For a home robotics project I need to read out the raw mouse movement information. I partially succeeded in this by using the python script from this SO-answer. It basically reads out /dev/input/mice and converts the hex-input into integers:
import struct
file = open( "/dev/input/mice", "rb" )
def getMouseEvent():
buf = file.read(3)
button = ord( buf[0] )
bLeft = button & 0x1
bMiddle = ( button & 0x4 ) > 0
bRight = ( button & 0x2 ) > 0
x,y = struct.unpack( "bb", buf[1:] )
print ("L:%d, M: %d, R: %d, x: %d, y: %d\n" % (bLeft,bMiddle,bRight, x, y) )
while True:
getMouseEvent()
file.close()
This works fine, except for the fact that the scroll wheel information is missing. Does anybody know how I can get (preferably with python) the scroll wheel information from /dev/input/mice?
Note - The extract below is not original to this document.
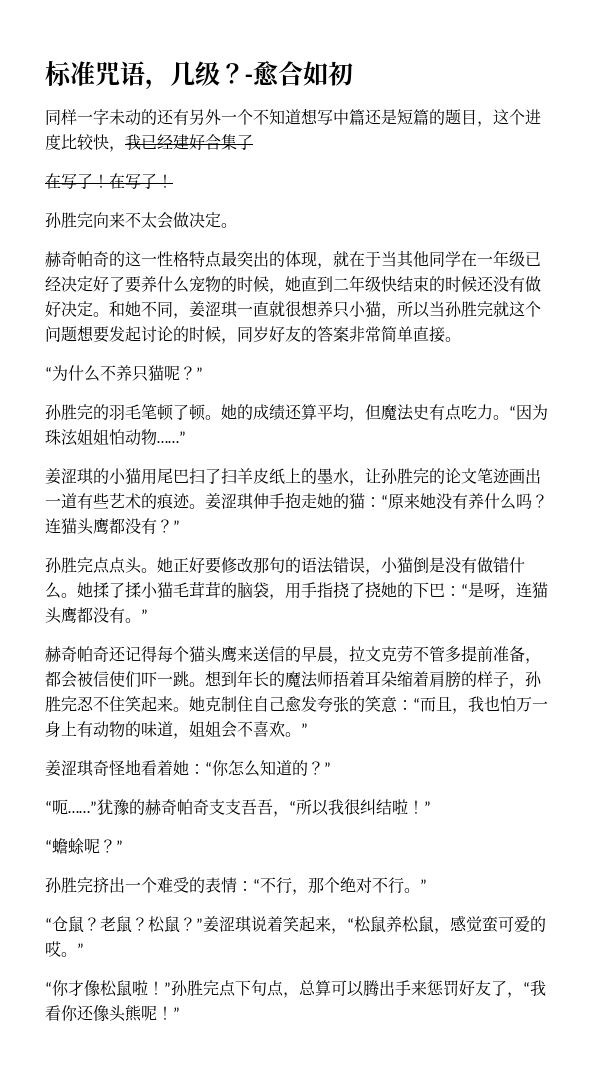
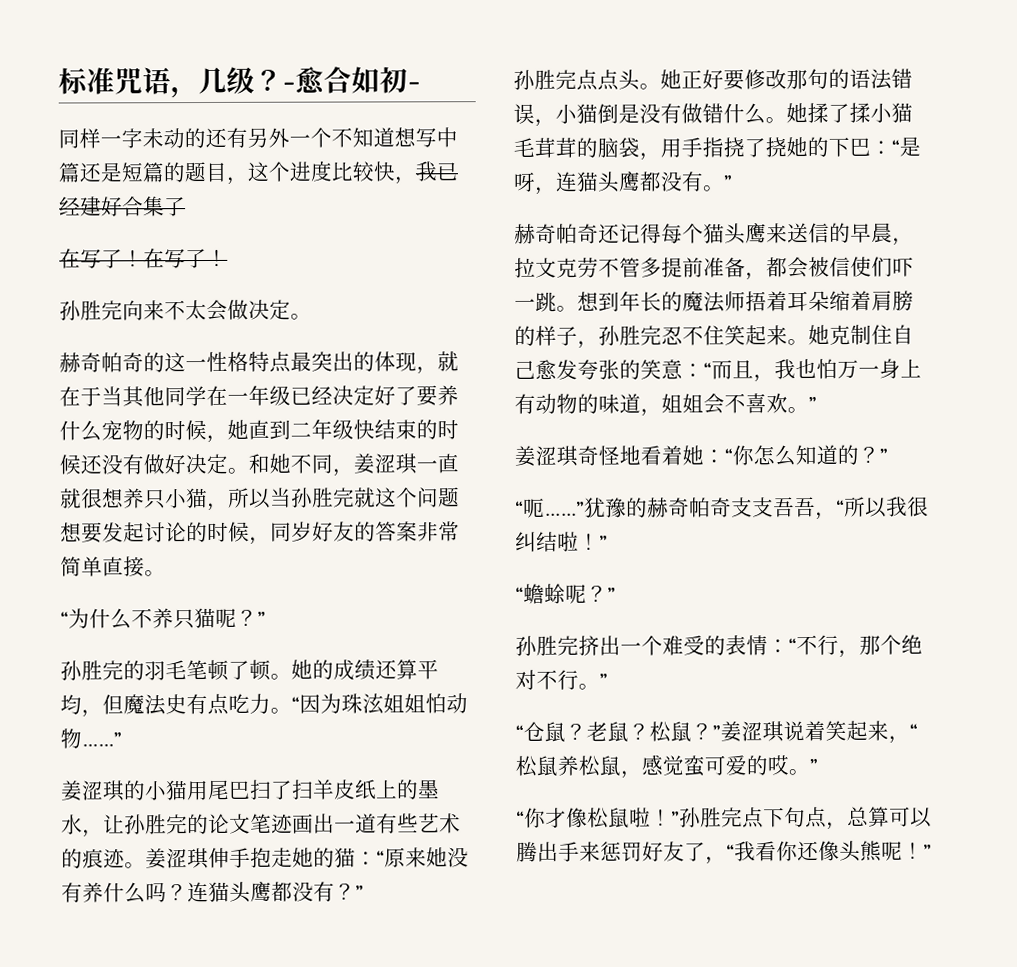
- -愈合如初
+ -愈合如初-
[EDIT] Okay, although I didn't manage to read out the /dev/input/mice, I think I found a solution. I just found the evdev module (sudo pip install evdev) with which you can read out input events. I now have the following code:
from evdev import InputDevice
from select import select
dev = InputDevice('/dev/input/event3') # This can be any other event number. On my Raspi it turned out to be event0
while True:
r,w,x = select([dev], [], [])
for event in dev.read():
# The event.code for a scroll wheel event is 8, so I do the following
if event.code == 8:
print(event.value)
I'm now going to test this on my raspi and see how that works. Thanks for all the inspiration guys and girls!
If you only have 3 bytes per event in /dev/input/mice, it means your mouse is configured as a wheel-less PS/2 mouse. If you configure your mouse as a IMPS/2 mouse, there should be a fourth byte in /dev/input/mice for each event. The last byte would contain the wheel information.